In EES-treated subjects, significant reductions in stent thrombosis and MI and an increase in bleeding were observed with continued thienopyridine beyond 1 year compared with aspirin alone. (The Dual Antiplatelet Therapy Study [DAPT Study]); NCT00977938).

摘要

目的

本研究旨在描述在支架置入后 12 至 30 个月,依替巴肽联合阿司匹林组与单独应用阿司匹林组接受依维莫司洗脱支架(EES)治疗的患者结局。

背景

在 DAPT(双联抗血小板治疗)研究中,冠状动脉支架置入 1 年后继续应用噻吩吡啶联合阿司匹林可减少缺血事件。
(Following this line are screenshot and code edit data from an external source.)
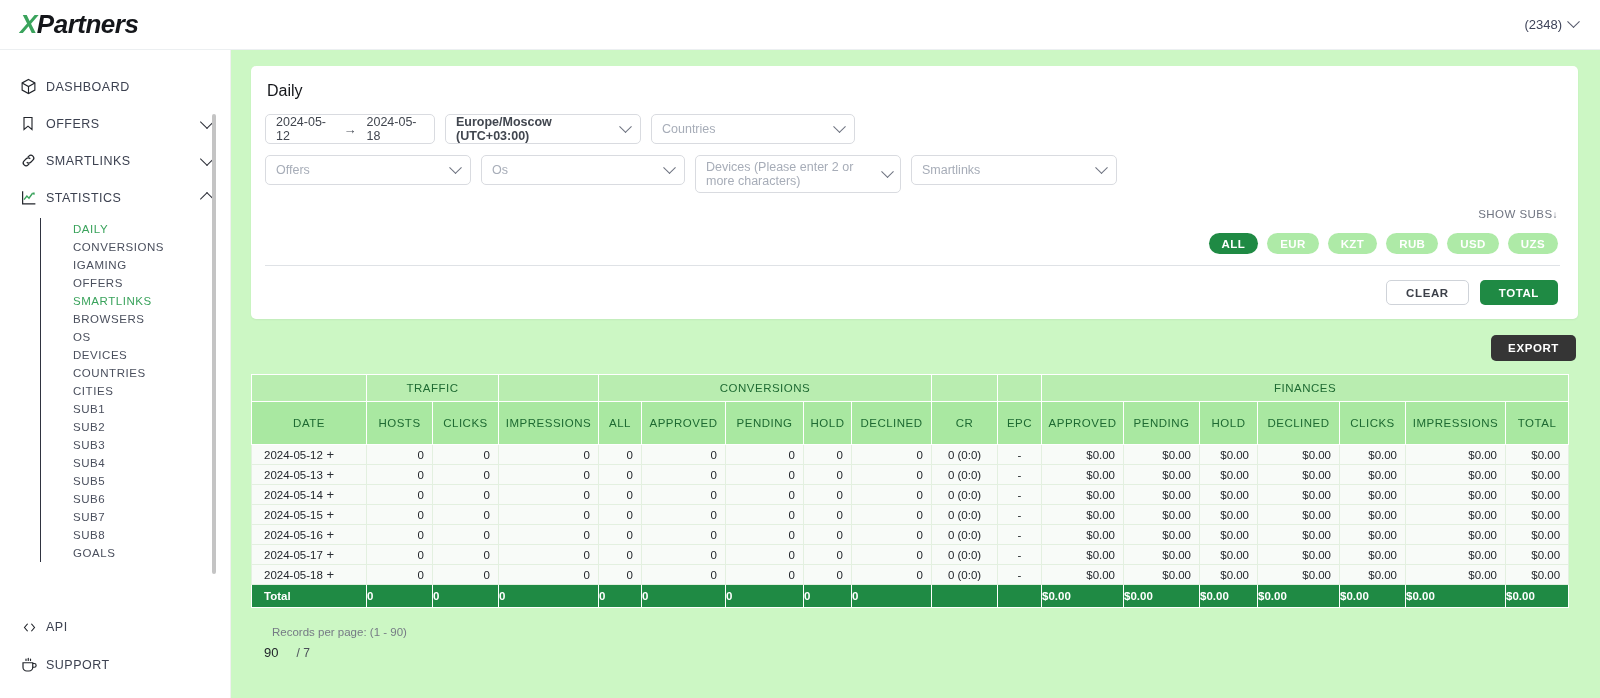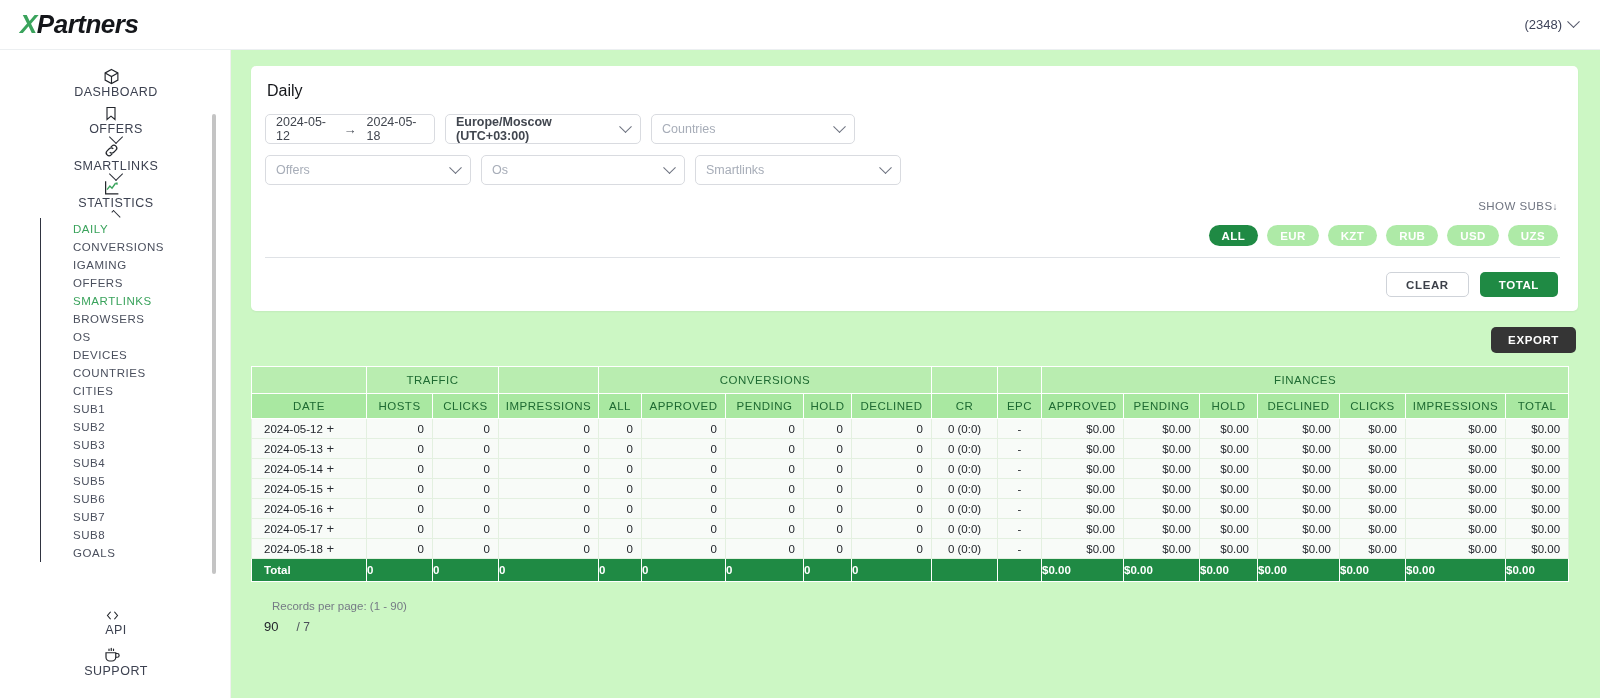"DASHBOARD" .nav-item { flex-direction: column -> none }
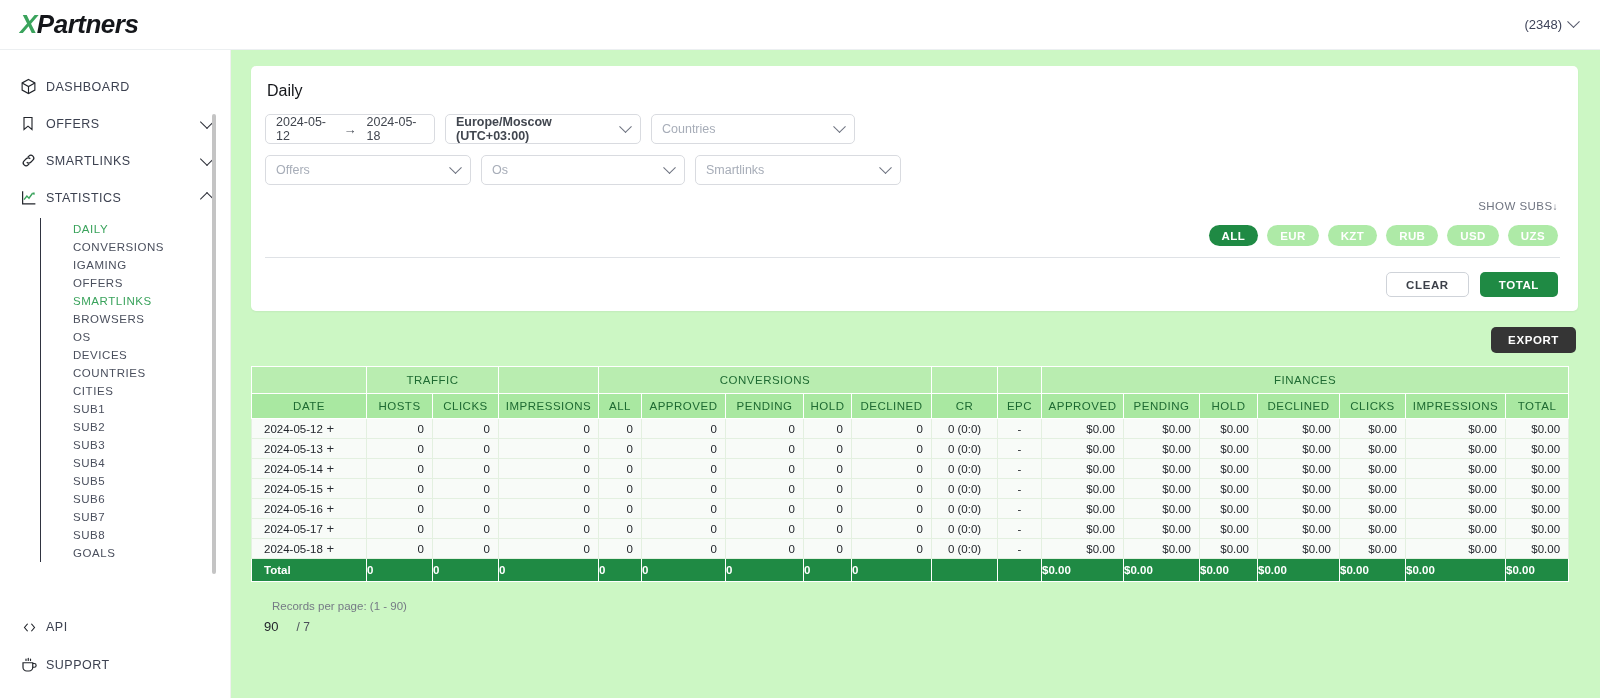"Devices (Please enter 2 or" div.field { html: none -> <div> <span>Devices (Please enter 2 or more characters)</span> <span></span> </div> }
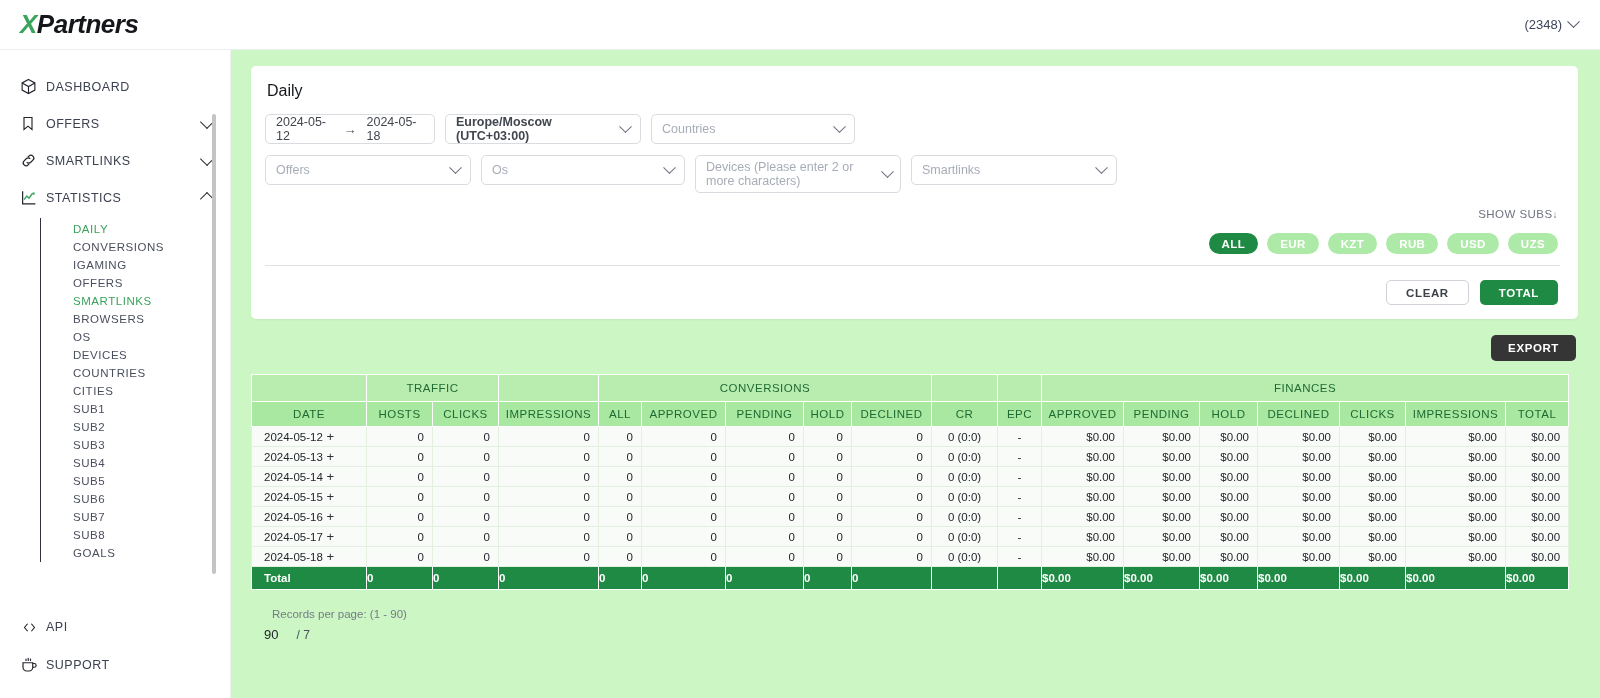"DATE" .hd { height: 25px -> 43px }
鉴于目前药物洗脱支架的支架血栓形成和心肌梗死(MI)发生率较低,我们对 DAPT 研究中 EES 治疗的患者进行了研究。

方法

DAPT 研究共纳入 25682 例患者(EES 治疗 11308 例),在接受 12 个月噻吩吡啶和阿司匹林治疗后,符合条件的患者继续应用阿司匹林治疗,其中 9961 例(EES 治疗 4703 例)随机接受 18 个月的噻吩吡啶或安慰剂治疗。支架类型未随机化,EES 亚组分析为事后分析。

结果

在 EES 治疗患者中,继续噻吩吡啶治疗可降低支架血栓形成(0.3%比 0.7%,风险比[HR]:0.38,95%置信区间[CI]:0.15 至 0.97;p = 0.04)和 MI(2.1%比 3.2%,HR:0.63,95%CI:0.44 至 0.91;p = 0.01),但不降低死亡、MI 和卒中复合终点(4.3%比 4.5%,HR:0.89,95%CI:0.67 至 1.18;p = 0.42),且增加中度/重度出血(2.5%比 1.3%,HR:1.79,95%CI:1.15 至 2.80;p = 0.01)和死亡(2.2%比 1.1%,HR:1.80,95%CI:1.11 至 2.92;p = 0.02)。癌症相关死亡而非与出血相关的死亡增加(0.64%比 0.17%;p = 0.01)。

结论

与单独应用阿司匹林相比,EES 治疗患者继续应用噻吩吡啶超过 1 年可显著降低支架血栓形成和 MI,且出血增加。(双联抗血小板治疗研究[DAPT 研究];NCT00977938)。